Mémorial des Martyrs de la Déportation, Paris, 2 juillet 2020
Chaque année, les membres de l’Amicale de Dachau se rendent au Mémorial des Martyrs de la Déportation, Square de l’Île-de-France à Paris, afin d’y déposer une gerbe de fleurs et d’y commémorer l’anniversaire du départ du Train de la Mort pour Dachau. La commémoration de ce 2 juillet 2020 aurait dû rassembler bon nombre d’entre nous, d’autant plus que nous avions prévu de la faire suivre de notre Assemblée Générale. Pour les raisons que vous connaissez tous, 2020 a été fortement chamboulée et les mesures de précaution sanitaire prises par le Mémorial nous ont contraints à limiter l’accès à cette cérémonie à une dizaine de personnes seulement. Cela nous a également décidés à repousser notre Assemblée Générale, qui se tiendra finalement le samedi 17 octobre à Paris, à moins que des circonstances malheureuses nous obligent à nouveau à revoir notre organisation.
Le 2 juillet dernier, c’est donc en comité restreint que l’Amicale de Dachau est descendue à la crypte du Mémorial des Martyrs de la Déportation pour un moment de recueillement. Parmi les membres conviés, soulignons la venue de deux anciens déportés : Yves MEYER et Jean SAMUEL, qui ont répondu présents pour commémorer la sombre date de leur départ pour le camp de concentration il y a de cela 76 ans, suite à leur arrestation pour faits de résistance. Si la cérémonie était intime, elle s’est néanmoins révélée très émouvante et riche en échanges.

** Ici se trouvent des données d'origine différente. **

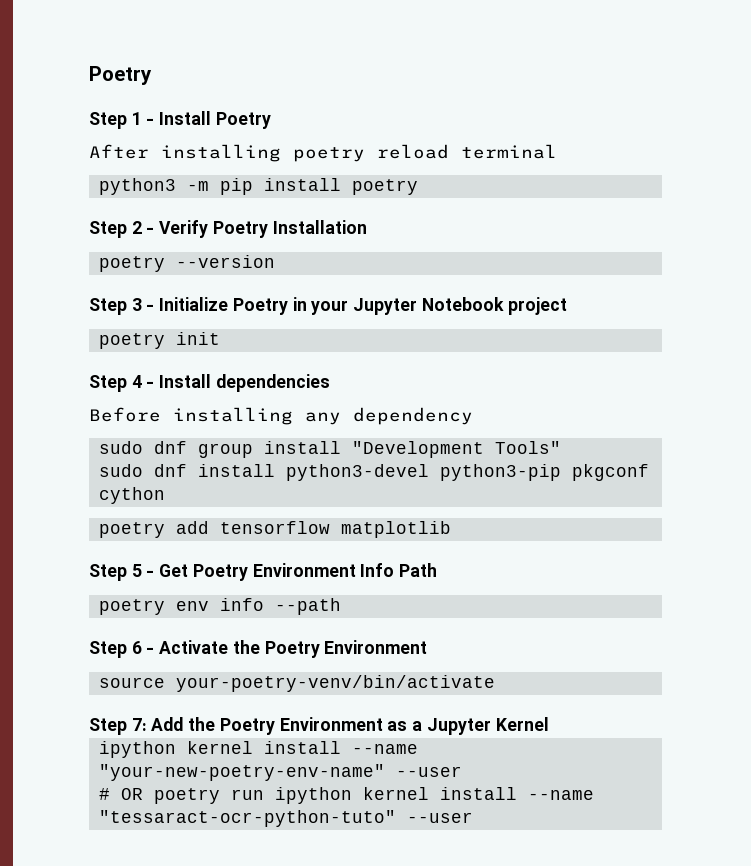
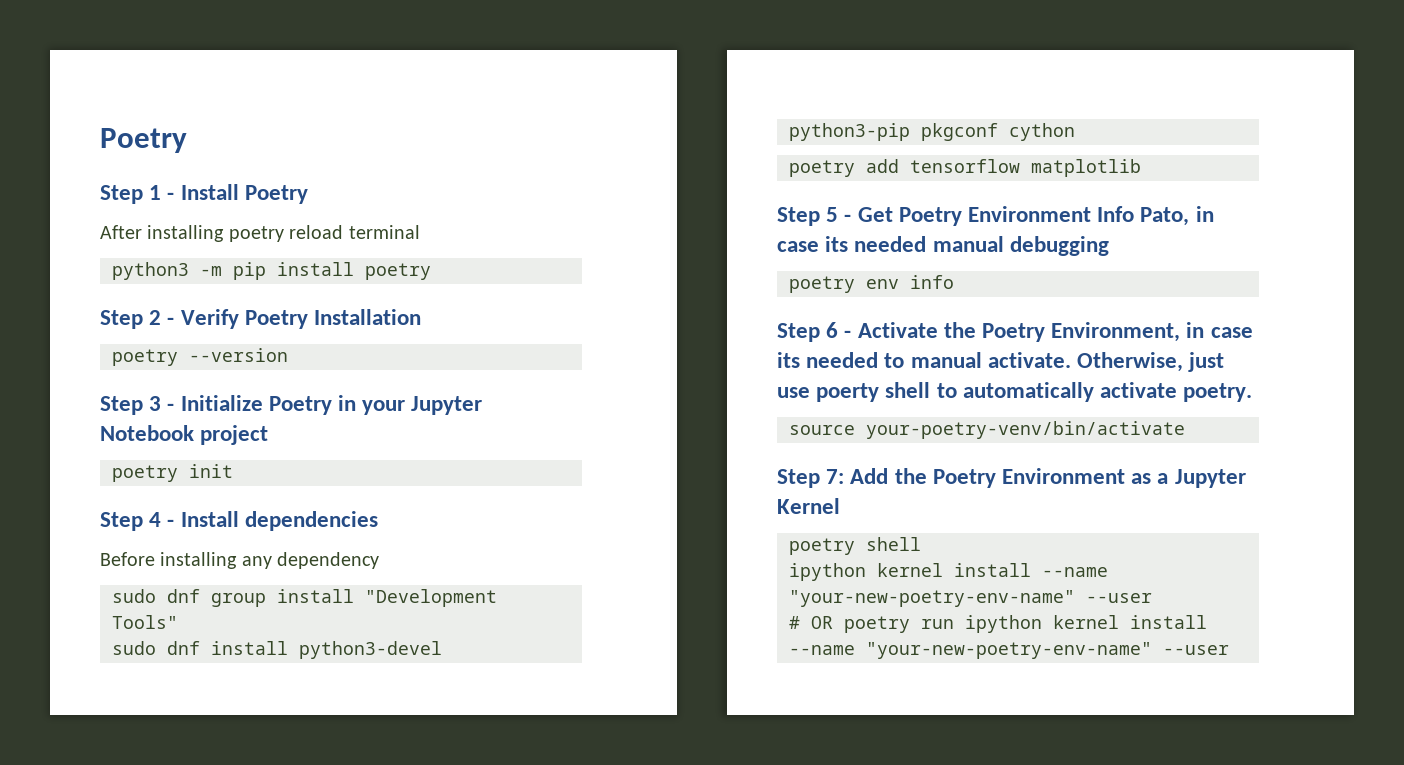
- Step 5 - Get Poetry Environment Info Path
+ Step 5 - Get Poetry Environment Info Pato, in case its needed manual debugging
- poetry env info --path
+ poetry env info
- Step 6 - Activate the Poetry Environment
+ Step 6 - Activate the Poetry Environment, in case its needed to manual activate. Otherwise, just use poerty shell to automatically activate poetry.
+ poetry shell
- # OR poetry run ipython kernel install --name "tessaract-ocr-python-tuto" --user
+ # OR poetry run ipython kernel install --name "your-new-poetry-env-name" --user

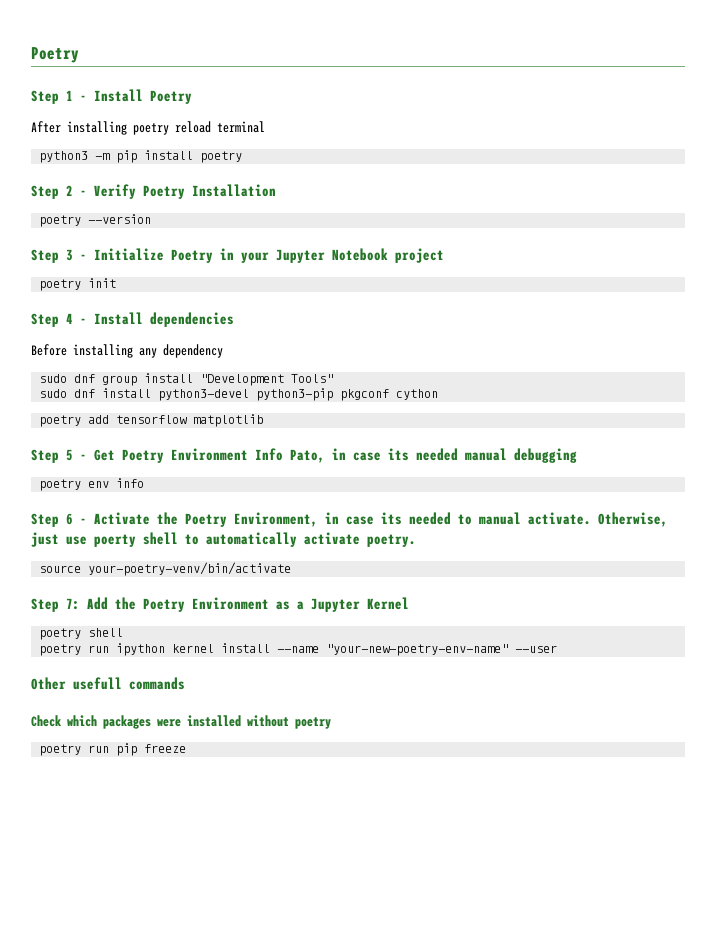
  poetry shell
- ipython kernel install --name "your-new-poetry-env-name" --user
- # OR poetry run ipython kernel install --name "your-new-poetry-env-name" --user
+ poetry run ipython kernel install --name "your-new-poetry-env-name" --user
+ Other usefull commands
+ Check which packages were installed without poetry
+ poetry run pip freeze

Bien qu’elle n’ait pas été seule à prendre la parole, nous retranscrivons ci-dessous le texte très dignement lu par Mei Ling VAN GHELUWE, retraçant l’histoire de son arrière-grand-père, Jean BERNONOSE, déporté lui aussi par ce convoi tristement célèbre.
Compiègne était pour nous un véritable paradis. En juin 1944, il y avait un soleil splendide, le débarquement venait d’avoir lieu et, pour nous qui sortions de prison de France, qui venions d’échapper de justesse à la condamnation à mort, nous retrouver libres au milieu de plusieurs milliers de Français, avec toutes sortes de jeux à notre disposition – cartes, échecs, ballons, des journaux, une bibliothèque, etc. – et presque pas d’Allemands sur le dos, n’ayant pas encore la nostalgie des « derrière les barbelés », nous étions somme toute presque heureux.
Nous attendions tranquillement l’arrivée des Anglais et des Américains. Quelques jours auparavant, l’aviation alliée avait bombardé la gare, nous étions alors persuadés de l’impossibilité pour les Allemands de nous emmener dans leur pays. De plus, il y avait des Français qui, pour nous, avaient beaucoup de « relief » : des députés, des sénateurs, des anciens ministres, des généraux, des préfets… Et si, pour certains, c’étaient les sentiments « gaullistes » qui les avaient amenés là, pour d’autres, beaucoup d’autres, ils étaient là parce que dehors ils n’étaient plus à l’abri.
N’empêche, la vie était vraiment belle. Les communiqués chaque jour nous apportaient de bonnes nouvelles, les passages successifs d’avions anglais ou américains nous persuadaient de plus en plus que tout le réseau ferroviaire était détruit. D’autre part, grâce à la CroixRouge, la nourriture était substantielle, une petite cantine nous donnait le superflu, nous pouvions recevoir des colis et nous étions tous persuadés – sauf quelques défaitistes ! – que nous étions au bout de nos peines.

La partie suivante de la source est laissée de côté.